Genentech’s bevacizumab, referred to as Avastin on the market, has gained approval for use in combination chemotherapy for late-stage cervical cancer. The U.S. Food and Drug Administration detailed that the approval allows for the treatment of recurrent, persistent or metastatic cervical cancer with Avastin in conjunction with other chemotherapy drugs cisplatin and paclitaxel or in conjunction with paclitaxel and topotecan.

“Avastin is the first drug approved for patients with late-stage cervical cancer since the 2006 approval of topotecan with cisplatin,” said Richard Pazdur, M.D., of the FDA’s Center for Drug Evaluation and Research. Due to Avastin’s demonstrated efficacy and safety over other therapies in its league, the FDA granted the drug an expedited review process, and approved it under the priority review process.
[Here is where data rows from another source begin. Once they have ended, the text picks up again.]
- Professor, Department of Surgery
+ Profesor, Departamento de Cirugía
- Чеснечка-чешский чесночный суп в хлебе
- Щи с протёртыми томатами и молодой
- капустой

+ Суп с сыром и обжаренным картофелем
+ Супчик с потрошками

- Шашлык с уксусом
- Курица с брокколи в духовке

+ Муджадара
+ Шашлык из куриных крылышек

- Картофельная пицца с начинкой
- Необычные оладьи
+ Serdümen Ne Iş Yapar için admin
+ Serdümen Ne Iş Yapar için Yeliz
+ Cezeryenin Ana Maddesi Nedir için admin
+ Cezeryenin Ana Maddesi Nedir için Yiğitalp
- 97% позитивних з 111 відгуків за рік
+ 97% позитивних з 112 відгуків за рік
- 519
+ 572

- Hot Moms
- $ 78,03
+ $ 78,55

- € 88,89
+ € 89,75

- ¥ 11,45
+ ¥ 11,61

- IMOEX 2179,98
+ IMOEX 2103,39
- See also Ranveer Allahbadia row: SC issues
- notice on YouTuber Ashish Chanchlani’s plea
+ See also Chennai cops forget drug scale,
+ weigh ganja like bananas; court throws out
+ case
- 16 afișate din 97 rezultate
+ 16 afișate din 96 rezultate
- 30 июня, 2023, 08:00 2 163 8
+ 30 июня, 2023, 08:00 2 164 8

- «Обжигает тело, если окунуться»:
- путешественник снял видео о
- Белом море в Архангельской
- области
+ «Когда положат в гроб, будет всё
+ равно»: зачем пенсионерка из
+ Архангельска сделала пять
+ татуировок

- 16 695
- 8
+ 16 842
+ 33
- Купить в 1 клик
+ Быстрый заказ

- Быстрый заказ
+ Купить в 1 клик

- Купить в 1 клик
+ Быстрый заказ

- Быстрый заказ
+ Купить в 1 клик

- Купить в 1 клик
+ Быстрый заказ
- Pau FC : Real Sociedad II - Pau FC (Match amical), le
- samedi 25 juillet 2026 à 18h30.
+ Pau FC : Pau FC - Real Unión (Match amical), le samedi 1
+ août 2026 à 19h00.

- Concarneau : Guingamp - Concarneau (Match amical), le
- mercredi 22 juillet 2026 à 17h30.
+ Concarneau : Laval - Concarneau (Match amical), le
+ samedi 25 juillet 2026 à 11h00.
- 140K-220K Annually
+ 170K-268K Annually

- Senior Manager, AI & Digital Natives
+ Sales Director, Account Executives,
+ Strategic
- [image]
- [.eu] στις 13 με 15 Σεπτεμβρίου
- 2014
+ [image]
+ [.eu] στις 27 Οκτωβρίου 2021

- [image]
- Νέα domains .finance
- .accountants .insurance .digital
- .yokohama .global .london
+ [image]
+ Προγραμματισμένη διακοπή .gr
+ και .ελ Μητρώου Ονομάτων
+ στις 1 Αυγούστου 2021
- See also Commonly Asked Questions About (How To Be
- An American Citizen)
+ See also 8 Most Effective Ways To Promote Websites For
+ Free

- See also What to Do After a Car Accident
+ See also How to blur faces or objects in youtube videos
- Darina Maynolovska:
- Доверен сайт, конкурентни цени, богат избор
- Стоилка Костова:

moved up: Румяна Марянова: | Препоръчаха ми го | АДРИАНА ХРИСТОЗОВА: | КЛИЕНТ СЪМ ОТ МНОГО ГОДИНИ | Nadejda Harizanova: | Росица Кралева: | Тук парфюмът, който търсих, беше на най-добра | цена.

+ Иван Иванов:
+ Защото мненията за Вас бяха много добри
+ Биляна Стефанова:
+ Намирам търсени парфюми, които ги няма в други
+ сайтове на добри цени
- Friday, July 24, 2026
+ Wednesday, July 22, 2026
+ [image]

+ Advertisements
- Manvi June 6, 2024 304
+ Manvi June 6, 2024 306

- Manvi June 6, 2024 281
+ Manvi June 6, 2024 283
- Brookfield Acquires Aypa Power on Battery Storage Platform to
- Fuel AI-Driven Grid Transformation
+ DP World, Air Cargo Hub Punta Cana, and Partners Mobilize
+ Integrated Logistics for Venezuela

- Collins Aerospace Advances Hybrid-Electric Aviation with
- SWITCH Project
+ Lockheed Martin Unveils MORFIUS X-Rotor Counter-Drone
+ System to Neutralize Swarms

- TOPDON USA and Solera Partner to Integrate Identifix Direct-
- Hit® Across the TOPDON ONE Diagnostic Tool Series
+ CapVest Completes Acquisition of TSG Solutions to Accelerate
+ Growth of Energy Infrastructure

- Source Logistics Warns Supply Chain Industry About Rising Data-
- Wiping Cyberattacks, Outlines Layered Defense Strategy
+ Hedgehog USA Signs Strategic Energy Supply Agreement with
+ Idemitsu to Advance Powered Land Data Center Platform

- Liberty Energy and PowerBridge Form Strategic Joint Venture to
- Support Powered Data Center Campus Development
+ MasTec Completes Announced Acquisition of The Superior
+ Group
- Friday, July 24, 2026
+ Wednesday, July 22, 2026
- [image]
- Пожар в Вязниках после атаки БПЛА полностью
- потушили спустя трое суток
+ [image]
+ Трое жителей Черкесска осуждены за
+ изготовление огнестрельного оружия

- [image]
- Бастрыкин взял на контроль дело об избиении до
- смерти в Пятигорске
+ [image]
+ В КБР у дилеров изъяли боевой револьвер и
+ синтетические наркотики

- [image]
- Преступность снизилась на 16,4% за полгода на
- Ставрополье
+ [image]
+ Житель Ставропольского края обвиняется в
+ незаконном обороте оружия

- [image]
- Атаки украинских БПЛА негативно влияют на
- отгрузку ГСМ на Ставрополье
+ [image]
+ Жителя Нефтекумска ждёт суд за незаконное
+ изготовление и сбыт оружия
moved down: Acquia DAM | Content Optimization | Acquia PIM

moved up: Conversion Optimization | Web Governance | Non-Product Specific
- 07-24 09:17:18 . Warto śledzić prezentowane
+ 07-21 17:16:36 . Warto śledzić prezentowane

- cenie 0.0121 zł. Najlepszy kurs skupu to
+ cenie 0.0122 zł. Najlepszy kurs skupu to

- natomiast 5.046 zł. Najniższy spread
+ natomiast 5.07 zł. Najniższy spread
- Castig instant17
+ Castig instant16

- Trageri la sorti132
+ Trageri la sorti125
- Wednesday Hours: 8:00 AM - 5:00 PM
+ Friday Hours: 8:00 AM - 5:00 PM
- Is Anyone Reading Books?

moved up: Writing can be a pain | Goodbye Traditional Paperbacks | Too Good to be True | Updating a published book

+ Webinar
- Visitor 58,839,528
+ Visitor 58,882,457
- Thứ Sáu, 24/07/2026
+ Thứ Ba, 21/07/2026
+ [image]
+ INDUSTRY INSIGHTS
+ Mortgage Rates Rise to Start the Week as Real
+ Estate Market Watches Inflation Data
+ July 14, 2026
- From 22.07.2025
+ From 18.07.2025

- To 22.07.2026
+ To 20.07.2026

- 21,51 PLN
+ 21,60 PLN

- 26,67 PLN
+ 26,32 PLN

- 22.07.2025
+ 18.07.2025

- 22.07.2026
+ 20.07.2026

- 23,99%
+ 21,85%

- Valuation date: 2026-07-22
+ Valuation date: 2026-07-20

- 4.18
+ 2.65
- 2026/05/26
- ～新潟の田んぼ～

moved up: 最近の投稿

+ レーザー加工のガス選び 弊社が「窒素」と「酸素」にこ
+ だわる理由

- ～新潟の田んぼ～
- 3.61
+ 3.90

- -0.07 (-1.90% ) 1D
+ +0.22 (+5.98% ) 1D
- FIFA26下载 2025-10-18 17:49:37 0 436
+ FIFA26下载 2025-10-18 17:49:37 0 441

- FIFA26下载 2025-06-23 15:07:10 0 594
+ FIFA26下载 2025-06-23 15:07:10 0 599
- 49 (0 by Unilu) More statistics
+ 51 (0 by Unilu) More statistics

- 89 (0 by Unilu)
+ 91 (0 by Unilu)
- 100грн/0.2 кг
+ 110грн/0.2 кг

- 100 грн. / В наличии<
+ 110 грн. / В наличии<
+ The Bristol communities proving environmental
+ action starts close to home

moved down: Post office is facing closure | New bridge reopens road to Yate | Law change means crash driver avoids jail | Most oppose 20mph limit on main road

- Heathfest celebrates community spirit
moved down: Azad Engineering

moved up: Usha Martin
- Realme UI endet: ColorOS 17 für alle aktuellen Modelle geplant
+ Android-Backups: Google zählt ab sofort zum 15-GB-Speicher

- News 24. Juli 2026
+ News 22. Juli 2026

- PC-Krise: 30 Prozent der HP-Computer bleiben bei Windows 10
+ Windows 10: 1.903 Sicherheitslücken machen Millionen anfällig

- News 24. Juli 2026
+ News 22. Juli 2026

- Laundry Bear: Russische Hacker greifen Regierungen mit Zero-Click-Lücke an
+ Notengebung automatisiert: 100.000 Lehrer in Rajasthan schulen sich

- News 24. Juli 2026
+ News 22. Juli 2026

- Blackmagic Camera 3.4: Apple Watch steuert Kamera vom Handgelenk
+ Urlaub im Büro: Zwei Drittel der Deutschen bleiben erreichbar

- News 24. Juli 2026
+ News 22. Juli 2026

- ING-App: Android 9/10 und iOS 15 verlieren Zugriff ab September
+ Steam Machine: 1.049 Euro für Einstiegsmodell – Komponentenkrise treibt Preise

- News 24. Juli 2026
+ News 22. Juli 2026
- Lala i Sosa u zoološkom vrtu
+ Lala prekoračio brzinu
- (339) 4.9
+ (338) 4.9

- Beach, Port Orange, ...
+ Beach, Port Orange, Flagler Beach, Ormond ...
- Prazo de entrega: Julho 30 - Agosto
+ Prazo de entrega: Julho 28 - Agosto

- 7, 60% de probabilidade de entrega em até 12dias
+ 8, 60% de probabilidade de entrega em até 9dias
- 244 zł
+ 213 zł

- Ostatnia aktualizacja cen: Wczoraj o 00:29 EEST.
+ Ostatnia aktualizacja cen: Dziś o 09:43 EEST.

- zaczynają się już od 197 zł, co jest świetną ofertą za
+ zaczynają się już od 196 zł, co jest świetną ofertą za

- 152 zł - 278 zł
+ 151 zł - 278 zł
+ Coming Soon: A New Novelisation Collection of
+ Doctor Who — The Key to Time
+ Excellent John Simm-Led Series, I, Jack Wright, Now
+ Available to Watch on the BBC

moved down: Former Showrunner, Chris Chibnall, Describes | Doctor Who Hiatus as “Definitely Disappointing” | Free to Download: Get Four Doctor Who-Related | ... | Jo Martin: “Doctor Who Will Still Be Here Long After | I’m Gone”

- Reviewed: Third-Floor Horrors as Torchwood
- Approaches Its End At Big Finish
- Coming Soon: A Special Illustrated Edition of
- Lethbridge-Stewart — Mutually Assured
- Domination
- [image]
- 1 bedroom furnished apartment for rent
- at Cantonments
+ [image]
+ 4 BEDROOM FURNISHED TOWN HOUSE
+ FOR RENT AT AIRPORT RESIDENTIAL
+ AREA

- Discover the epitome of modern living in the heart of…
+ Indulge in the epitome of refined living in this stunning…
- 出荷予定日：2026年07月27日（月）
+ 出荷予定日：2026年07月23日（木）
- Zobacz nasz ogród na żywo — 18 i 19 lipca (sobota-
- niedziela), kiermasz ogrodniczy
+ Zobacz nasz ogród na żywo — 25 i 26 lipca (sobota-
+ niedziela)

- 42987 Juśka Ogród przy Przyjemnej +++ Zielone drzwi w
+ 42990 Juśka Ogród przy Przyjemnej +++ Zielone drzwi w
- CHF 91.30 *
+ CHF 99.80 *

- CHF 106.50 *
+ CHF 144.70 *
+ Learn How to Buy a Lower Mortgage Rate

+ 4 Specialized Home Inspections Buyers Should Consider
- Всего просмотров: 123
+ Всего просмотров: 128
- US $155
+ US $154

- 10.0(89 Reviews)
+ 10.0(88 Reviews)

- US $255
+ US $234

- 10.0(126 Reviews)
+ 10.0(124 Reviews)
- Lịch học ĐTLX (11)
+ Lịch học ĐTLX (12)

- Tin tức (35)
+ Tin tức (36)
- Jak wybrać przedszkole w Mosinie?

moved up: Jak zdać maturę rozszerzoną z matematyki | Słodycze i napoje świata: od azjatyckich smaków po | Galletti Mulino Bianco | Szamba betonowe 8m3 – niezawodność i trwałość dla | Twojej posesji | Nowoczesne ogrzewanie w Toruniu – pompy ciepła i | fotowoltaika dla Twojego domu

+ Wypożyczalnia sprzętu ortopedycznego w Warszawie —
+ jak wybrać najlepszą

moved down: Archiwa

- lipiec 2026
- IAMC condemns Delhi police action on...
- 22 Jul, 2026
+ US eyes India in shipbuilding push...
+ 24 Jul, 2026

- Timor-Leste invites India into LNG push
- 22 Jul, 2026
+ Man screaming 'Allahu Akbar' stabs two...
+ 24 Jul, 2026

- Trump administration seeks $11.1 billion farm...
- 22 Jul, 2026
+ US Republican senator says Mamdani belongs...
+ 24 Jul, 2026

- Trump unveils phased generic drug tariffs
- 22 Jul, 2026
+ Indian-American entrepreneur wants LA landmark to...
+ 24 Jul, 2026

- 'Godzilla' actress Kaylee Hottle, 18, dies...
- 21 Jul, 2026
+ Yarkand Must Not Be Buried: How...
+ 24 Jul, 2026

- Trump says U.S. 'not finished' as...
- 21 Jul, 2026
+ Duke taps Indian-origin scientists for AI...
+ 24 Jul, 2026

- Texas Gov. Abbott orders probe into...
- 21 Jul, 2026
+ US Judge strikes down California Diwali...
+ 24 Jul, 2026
Avastin is an angiogenesis inhibitor that functions to reduce a tumour’s ability to thrive by targeting its formation and maintenance of blood vessels, a process known as angiogenesis. The cancerous cells are dependent on the blood vessels for growth, as blood carries oxygen and other necessary molecules. Thus, the cancerous cells start to die off when their blood supply is interrupted.

Genentech conducted several clinical trials on the drug prior to submission for review. The company conducted studies involving up to 450 patients with recurring, persistent and late-stage cervical cancer. The studies saw a consistent improvement in overall survival to 16.8 months with treatment of Avastin combined with chemotherapy, as compared to 12.9 months with chemotherapy alone.

Side effects include appetite loss, fatigue, elevated blood pressure, headaches and weight loss. The company recommended women are pregnant or considering pregnancy to consult with their healthcare practitioners about the risks to the foetus associated with Avastin.

“With this approval, women with advanced cervical cancer now have the option of Avastin plus chemotherapy to help them live longer than with chemotherapy alone,” said Genentech’s chief medical officer Sandra Horning, M.D. “Cervical cancer is most commonly diagnosed in women between the ages of 35 and 44, and until today, chemotherapy was the only approved treatment option for women whose cancer recurred, persisted or spread,” she added.

According to the National Cancer Institute, up to 12 000 American women will be diagnosed with cervical cancer, with 4000 losing the battle with the disease in 2014. Cervical cancer is the result of the human papillomavirus (HPV) causing cells to become cancerous. There is a large availability of vaccines to prevent many types of HPV.